## RECORDS SHOWN:

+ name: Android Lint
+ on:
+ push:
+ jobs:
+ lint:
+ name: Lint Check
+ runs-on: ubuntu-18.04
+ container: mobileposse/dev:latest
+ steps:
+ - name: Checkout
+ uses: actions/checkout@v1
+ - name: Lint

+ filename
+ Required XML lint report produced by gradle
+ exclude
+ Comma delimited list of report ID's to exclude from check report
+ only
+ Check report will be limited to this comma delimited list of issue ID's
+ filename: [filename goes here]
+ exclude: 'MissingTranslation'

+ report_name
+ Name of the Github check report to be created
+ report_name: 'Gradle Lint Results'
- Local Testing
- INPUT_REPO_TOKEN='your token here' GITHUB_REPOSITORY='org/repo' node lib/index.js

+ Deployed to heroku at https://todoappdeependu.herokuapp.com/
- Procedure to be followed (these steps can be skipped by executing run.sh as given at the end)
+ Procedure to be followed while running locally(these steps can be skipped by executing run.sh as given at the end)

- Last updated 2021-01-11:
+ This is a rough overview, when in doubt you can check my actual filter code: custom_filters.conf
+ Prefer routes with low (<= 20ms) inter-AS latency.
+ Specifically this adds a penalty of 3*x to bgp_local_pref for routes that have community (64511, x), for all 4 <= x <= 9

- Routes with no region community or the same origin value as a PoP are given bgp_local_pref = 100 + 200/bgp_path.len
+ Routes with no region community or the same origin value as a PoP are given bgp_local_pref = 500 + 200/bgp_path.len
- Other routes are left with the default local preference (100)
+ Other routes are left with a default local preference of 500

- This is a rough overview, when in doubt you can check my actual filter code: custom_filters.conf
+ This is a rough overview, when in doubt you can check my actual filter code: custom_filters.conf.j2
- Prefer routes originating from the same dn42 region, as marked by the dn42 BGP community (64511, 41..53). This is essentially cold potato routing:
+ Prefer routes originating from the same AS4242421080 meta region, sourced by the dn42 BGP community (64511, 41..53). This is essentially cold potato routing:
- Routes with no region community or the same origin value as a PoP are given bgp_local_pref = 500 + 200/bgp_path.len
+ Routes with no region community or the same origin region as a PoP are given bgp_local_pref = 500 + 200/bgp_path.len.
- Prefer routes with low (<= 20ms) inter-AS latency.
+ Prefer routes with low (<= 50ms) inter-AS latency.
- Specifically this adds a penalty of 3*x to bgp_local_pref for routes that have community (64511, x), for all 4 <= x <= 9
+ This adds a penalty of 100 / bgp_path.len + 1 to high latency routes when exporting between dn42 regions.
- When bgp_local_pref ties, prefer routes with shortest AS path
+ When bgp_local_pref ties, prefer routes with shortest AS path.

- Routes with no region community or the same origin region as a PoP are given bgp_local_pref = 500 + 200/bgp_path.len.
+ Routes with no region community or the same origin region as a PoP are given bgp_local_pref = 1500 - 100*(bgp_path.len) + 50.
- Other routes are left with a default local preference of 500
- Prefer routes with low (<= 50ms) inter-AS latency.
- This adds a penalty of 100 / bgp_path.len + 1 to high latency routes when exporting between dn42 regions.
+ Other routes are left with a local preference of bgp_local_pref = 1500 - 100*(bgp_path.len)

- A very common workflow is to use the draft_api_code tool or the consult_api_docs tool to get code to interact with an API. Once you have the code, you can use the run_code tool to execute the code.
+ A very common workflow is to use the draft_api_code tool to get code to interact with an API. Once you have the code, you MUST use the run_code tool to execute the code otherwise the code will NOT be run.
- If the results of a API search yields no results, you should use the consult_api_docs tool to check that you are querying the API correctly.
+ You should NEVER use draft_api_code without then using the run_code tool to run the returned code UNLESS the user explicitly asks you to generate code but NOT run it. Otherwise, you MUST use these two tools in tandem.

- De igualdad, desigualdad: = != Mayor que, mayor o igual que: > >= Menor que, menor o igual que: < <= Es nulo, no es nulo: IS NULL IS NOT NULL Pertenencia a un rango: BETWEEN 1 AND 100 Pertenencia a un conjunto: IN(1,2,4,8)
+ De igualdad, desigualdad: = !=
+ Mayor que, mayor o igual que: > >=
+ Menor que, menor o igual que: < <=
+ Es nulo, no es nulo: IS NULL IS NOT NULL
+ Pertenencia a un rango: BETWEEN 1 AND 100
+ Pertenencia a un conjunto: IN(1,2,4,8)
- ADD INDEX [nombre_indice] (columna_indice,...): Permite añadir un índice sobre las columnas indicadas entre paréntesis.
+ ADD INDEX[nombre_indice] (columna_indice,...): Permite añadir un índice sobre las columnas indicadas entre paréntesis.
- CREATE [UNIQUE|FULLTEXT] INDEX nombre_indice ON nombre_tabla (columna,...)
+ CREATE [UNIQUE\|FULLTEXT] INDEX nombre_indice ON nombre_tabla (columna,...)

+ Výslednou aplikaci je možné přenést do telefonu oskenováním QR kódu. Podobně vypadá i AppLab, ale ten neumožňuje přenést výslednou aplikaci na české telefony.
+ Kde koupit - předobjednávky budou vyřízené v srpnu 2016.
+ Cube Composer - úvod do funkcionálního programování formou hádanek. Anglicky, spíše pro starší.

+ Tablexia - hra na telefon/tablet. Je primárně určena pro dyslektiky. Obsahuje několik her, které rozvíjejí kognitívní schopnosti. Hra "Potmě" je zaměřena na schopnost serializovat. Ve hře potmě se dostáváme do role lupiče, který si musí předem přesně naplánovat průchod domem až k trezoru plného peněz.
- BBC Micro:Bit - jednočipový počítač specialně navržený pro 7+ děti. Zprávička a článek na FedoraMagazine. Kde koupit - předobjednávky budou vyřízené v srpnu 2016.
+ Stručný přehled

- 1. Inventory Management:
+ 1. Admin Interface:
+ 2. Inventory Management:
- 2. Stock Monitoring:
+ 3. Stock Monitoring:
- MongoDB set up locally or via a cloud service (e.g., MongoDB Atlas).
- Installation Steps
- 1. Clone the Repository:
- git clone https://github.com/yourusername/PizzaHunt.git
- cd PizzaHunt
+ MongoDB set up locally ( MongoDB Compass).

## EXERCISE INSTRUCTIONS:
Look for the line with "trezoru plného peněz." in the listing above. Print it and each later line exactly, ending with the last line.

## TASK ANSWER:
+ Tablexia - hra na telefon/tablet. Je primárně určena pro dyslektiky. Obsahuje několik her, které rozvíjejí kognitívní schopnosti. Hra "Potmě" je zaměřena na schopnost serializovat. Ve hře potmě se dostáváme do role lupiče, který si musí předem přesně naplánovat průchod domem až k trezoru plného peněz.
- BBC Micro:Bit - jednočipový počítač specialně navržený pro 7+ děti. Zprávička a článek na FedoraMagazine. Kde koupit - předobjednávky budou vyřízené v srpnu 2016.
+ Stručný přehled

- 1. Inventory Management:
+ 1. Admin Interface:
+ 2. Inventory Management:
- 2. Stock Monitoring:
+ 3. Stock Monitoring:
- MongoDB set up locally or via a cloud service (e.g., MongoDB Atlas).
- Installation Steps
- 1. Clone the Repository:
- git clone https://github.com/yourusername/PizzaHunt.git
- cd PizzaHunt
+ MongoDB set up locally ( MongoDB Compass).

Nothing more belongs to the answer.